Piep piep piep piep piep hoor je het muisje niet?

Als je 't muisje horen wil, wees dan stil...

Trippel samen met de kinderen door de kamer. Zing samen het liedje van de muis. Zing daarna het liedje zo zacht mogelijk. Je kunt de kinderen ook een muizenstaart (gekleurd lint) geven, waardoor ze zich net een klein muisje voelen.

We maken muizengeluiden

Nodig:

  • Kleine petflesjes
  • Rijst
  • Gekleurd plakband
  • Verf
  • Versierspulletjes

Muis trippelt heel zachtjes door de kamer. Probeer maar goed te luisteren naar het geluid van een trippelende muis. Kun jij ook zo zachtjes door de kamer lopen? We gaan het geluid van muis namaken. Hiervoor gebruiken we een kleine petfles. Laat de kinderen het flesje versieren. De jongste kinderen kun je het laten verven, de oudere kinderen kunnen aan de slag met verschillend versier-materiaal (tip: gekleurd plakband). Als alles klaar en droog is, stop je een paar korreltjes rijst in de fles. De dop stevig dichtdraaien. Beweeg nu de fles langzaam in het rond, hoor je de stapjes van de muis?
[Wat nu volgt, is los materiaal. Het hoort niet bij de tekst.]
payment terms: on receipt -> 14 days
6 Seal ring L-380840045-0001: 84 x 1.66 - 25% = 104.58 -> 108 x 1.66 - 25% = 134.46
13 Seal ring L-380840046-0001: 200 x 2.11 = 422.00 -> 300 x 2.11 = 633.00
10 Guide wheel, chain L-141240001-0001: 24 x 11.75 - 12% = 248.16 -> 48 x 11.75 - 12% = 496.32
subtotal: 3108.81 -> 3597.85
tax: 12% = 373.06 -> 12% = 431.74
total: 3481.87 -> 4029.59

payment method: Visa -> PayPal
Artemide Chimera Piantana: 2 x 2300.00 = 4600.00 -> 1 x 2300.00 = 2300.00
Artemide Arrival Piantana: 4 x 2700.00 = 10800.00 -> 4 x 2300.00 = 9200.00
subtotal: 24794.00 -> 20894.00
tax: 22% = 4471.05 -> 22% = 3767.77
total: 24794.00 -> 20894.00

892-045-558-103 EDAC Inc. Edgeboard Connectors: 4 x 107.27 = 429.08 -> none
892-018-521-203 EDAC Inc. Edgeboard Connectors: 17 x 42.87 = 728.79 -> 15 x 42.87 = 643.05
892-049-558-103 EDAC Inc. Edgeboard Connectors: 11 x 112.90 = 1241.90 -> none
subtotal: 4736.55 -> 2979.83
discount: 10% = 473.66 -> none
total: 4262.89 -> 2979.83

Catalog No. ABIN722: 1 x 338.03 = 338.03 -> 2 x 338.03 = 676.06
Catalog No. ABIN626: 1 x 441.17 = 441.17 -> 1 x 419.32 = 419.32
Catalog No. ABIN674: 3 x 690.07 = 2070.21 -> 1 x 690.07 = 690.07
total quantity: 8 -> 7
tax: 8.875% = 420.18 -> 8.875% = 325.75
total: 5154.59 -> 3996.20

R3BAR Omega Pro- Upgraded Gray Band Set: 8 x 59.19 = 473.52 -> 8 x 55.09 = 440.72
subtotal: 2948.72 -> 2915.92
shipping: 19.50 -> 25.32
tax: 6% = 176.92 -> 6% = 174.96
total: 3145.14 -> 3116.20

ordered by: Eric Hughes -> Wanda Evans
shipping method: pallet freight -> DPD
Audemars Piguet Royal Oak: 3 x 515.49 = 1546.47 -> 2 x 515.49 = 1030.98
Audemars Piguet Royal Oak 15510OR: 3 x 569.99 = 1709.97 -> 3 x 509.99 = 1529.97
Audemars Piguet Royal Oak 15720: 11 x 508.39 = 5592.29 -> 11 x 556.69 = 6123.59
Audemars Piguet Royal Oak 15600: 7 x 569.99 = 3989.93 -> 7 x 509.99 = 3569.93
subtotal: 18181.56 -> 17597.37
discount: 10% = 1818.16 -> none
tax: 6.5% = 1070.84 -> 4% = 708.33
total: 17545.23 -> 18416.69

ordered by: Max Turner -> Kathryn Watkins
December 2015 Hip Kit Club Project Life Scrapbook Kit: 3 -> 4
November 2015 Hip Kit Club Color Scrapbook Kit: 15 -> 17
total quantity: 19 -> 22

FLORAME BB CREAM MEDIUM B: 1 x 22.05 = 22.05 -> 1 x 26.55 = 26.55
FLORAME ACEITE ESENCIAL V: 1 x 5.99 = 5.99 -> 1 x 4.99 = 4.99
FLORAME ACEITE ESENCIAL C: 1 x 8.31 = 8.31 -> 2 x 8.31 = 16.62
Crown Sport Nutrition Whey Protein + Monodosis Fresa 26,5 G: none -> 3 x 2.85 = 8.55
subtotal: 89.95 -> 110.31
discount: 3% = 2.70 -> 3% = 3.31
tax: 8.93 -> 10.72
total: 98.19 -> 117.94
Kun jij iets bedenken dat zachte geluiden maakt? (Denk aan het tikken van de regen, de bladeren die ritselen in de wind) Kun je deze geluiden nadoen? Bijvoorbeeld met je vingers zachtjes op de tafel tikken of ... ?

Hoor je de muis?

Maak je gebruik van het Bubobord? Print en lamineer de muisjes. Plak er klittenband achter. Plak een muis op het Bubobord en zing het liedje ‘piep, piep, piep’. Laat de kinderen vervolgens voor de muis een verstopplekje maken met behulp van stroken klittenband. 

Week 2 'Harde geluiden'

Wat hoor ik daar? Wie stampt daar door de kamer? Het is een olifant! Met z’n grote poten maakt hij hele grote stappen: boem, boem, boem. Doe je mee met de olifant? We maken ook hele grote, harde stappen door de kamer. Kun je tegelijk met de stappen ook in je handen klappen? Dan maken we nog meer geluid. Boem, klap, boem, klap!

Alle muisjes rennen gauw weg voor het harde geluid van de olifant. Met z’n poten stampt hij op de grond. Maar de olifant kan met z’n slurf ook harde geluiden maken. Luister maar eens hoe dat klinkt: olifant maakt muziek!

Trompetter als een olifant

Nodig:

  • Keukenrol
  • Stukken gekleurd papier
  • Lijm
  • Sierlint

 Scheur het papier in kleine stukjes. Smeer lijm op de keukenrol en beplak hem met de stukjes papier. Als je klaar bent, krijg je een mooie strik om je toeter.

Tip: schrijf op een kaartje de naam van het kind en maak het met de strik vast op de toeter.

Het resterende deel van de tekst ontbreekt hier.